• _DATA SHOWN_
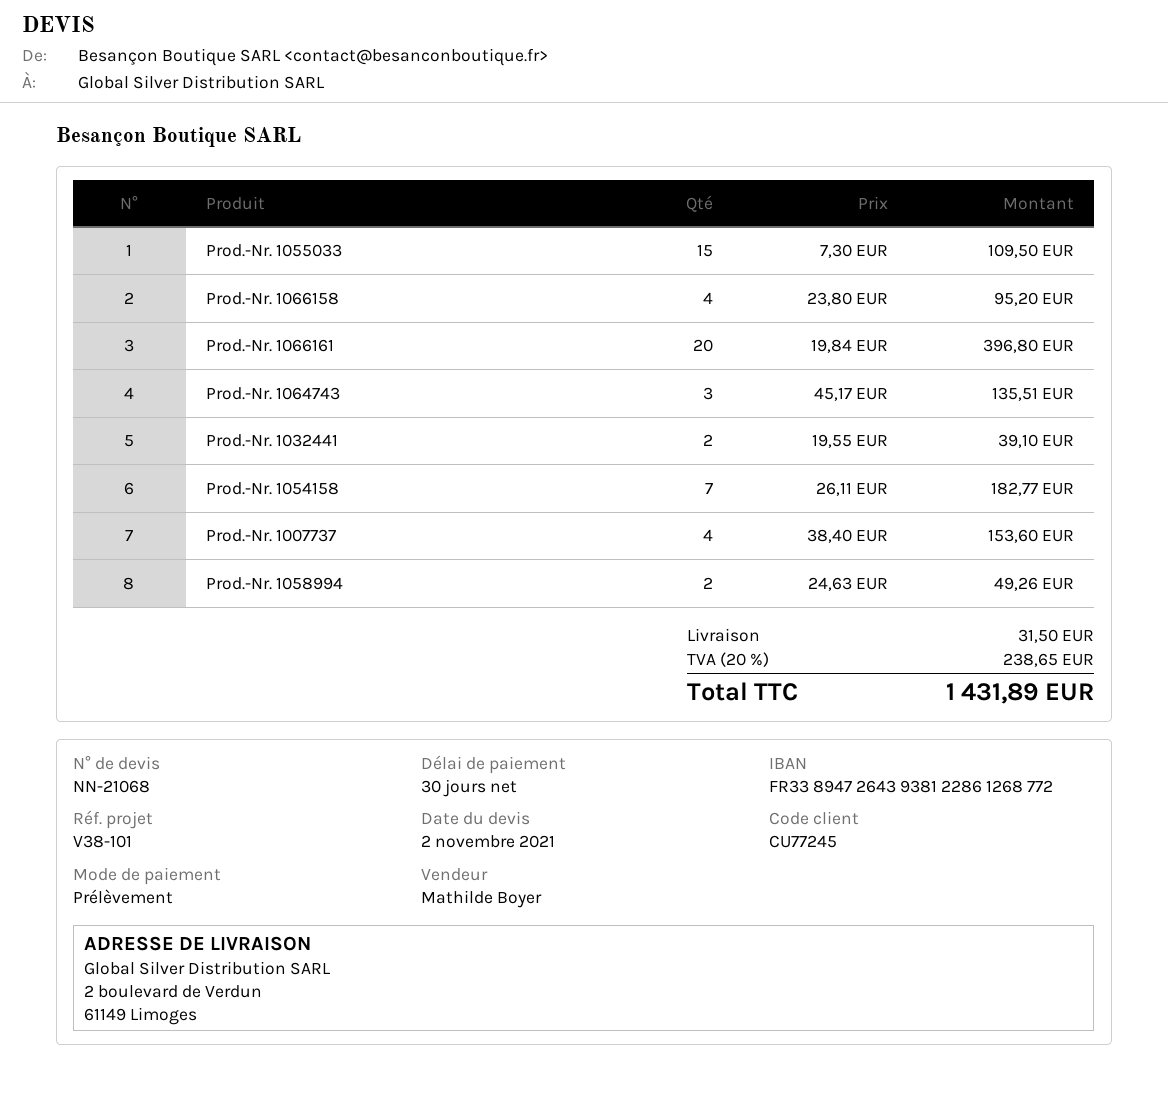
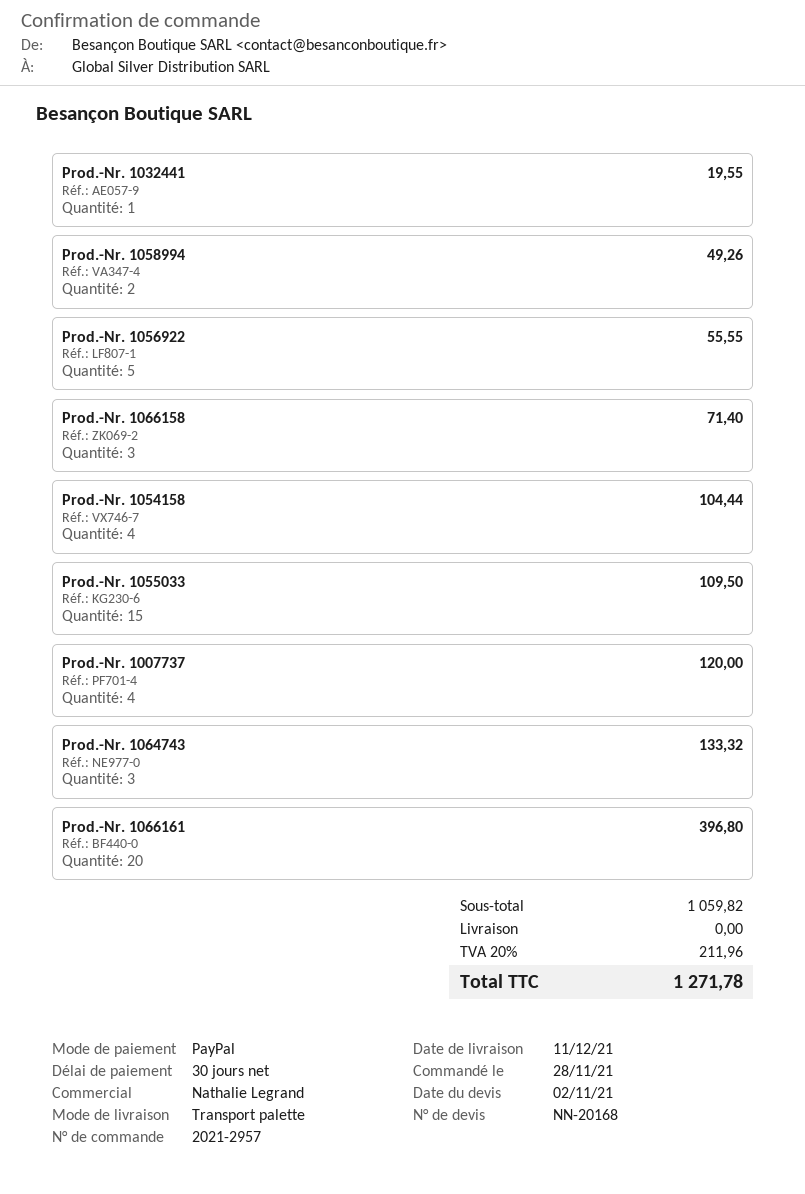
quote number: NN-21068 -> NN-20168
sales rep: Mathilde Boyer -> Nathalie Legrand
payment method: direct debit -> PayPal
Prod.-Nr. 1066158: 4 for 95.20 -> 3 for 71.40
Prod.-Nr. 1064743: 3 for 135.51 -> 3 for 133.32
Prod.-Nr. 1032441: 2 for 39.10 -> 1 for 19.55
Prod.-Nr. 1054158: 7 for 182.77 -> 4 for 104.44
Prod.-Nr. 1007737: 4 for 153.60 -> 4 for 120.00
Prod.-Nr. 1056922: none -> 5 for 55.55
shipping: 31.50 -> 0.00
tax: 20% = 238.65 -> 20% = 211.96
total: 1431.89 -> 1271.78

• _EXERCISE GOAL_
Among the entries, how many lines hold the string "Prod"? Answer with a bare number.

• _RESPONSE TO THE EXERCISE_
6